> The task
Only lines holding "margin" are wanted; copy each of them from the records below.

> Data excerpts
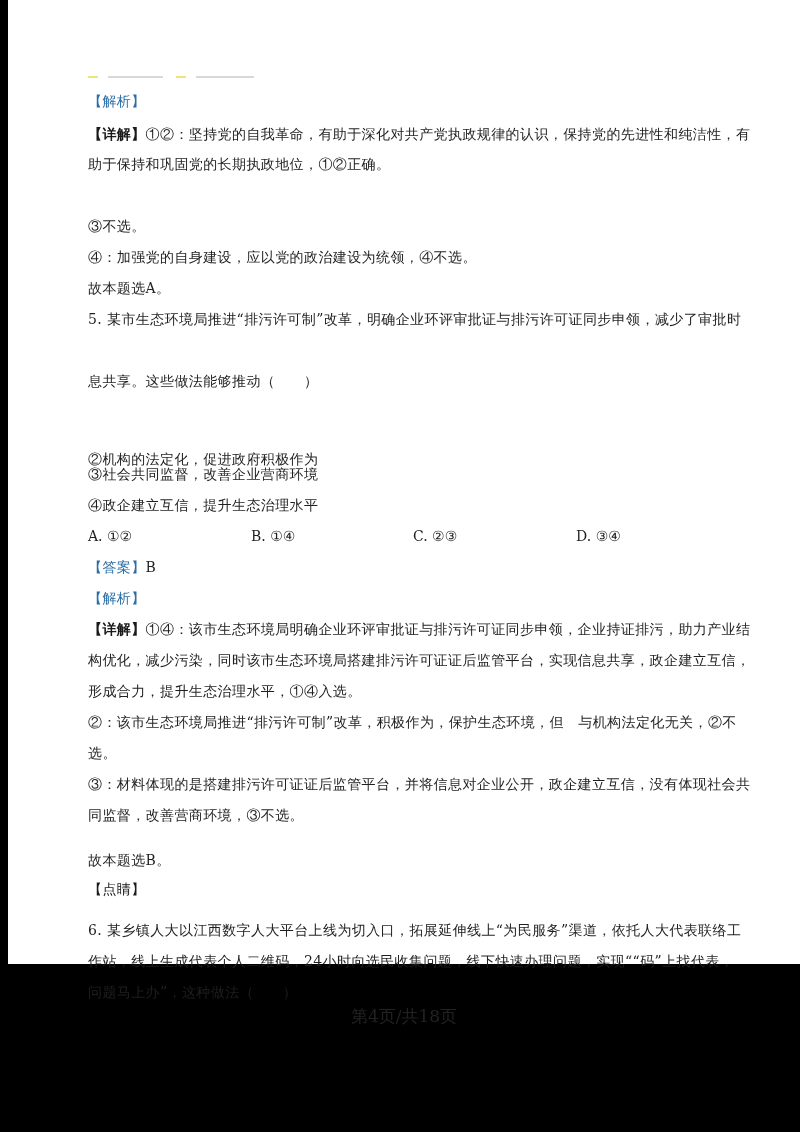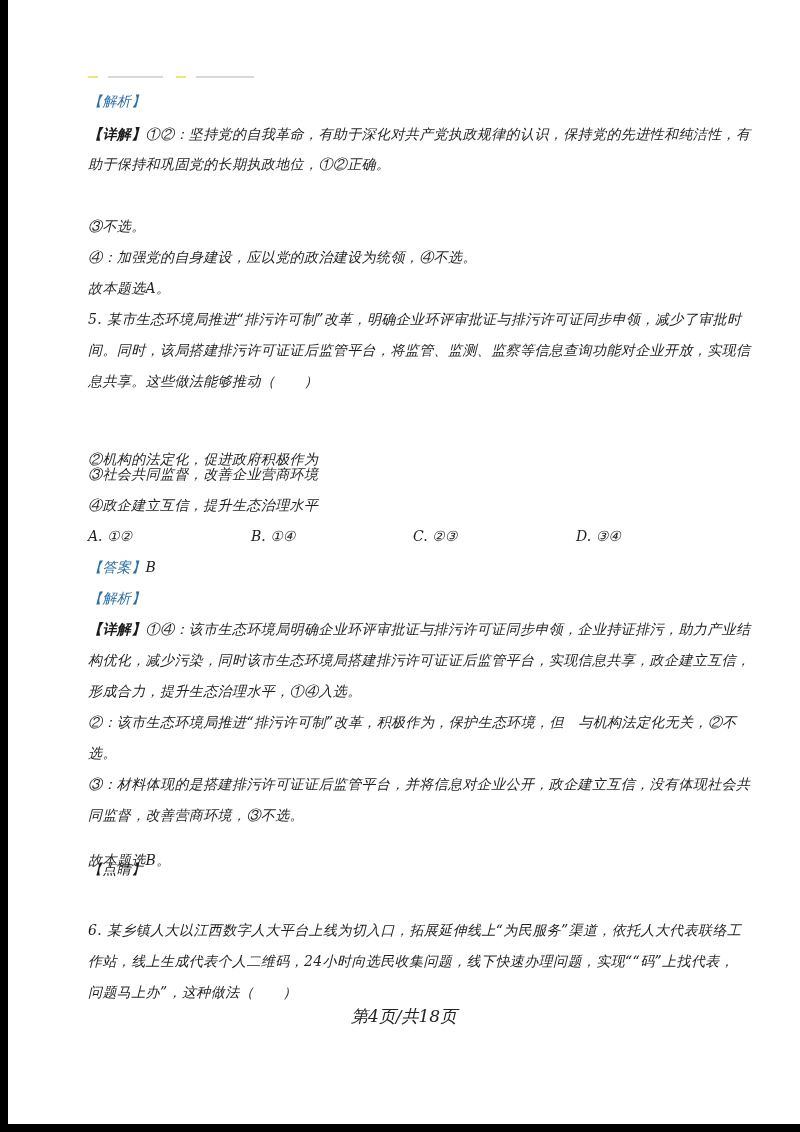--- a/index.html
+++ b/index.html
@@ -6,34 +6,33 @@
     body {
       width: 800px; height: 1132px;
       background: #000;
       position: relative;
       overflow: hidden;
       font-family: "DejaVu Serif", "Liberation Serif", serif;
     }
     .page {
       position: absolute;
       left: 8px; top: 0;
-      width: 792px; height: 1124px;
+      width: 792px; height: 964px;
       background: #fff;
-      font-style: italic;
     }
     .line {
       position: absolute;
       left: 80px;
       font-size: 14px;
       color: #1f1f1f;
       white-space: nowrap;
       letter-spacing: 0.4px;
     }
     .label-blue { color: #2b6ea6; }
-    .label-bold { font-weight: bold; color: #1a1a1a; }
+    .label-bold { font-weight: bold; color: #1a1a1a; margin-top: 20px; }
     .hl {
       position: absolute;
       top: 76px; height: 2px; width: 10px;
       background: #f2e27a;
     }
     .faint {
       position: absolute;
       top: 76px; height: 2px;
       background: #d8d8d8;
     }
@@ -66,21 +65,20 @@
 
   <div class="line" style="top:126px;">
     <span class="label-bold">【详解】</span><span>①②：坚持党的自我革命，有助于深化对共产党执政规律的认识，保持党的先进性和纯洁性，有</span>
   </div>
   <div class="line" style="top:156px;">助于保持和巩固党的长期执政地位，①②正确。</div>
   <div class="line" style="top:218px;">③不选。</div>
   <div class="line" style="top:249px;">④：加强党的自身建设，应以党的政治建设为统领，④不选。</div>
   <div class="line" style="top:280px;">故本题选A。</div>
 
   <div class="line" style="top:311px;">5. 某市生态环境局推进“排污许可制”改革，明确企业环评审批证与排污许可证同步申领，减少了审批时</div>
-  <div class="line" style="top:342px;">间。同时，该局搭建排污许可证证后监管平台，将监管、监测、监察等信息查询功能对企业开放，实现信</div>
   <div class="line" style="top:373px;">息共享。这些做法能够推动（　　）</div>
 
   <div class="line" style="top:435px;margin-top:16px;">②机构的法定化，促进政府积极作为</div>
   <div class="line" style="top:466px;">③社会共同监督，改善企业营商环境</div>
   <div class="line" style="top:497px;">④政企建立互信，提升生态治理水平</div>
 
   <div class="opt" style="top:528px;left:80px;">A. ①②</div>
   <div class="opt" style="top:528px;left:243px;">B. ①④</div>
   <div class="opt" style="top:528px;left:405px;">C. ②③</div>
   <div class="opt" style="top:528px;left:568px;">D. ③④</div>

> Expected output
+    .label-bold { font-weight: bold; color: #1a1a1a; margin-top: 20px; }
   <div class="line" style="top:435px;margin-top:16px;">②机构的法定化，促进政府积极作为</div>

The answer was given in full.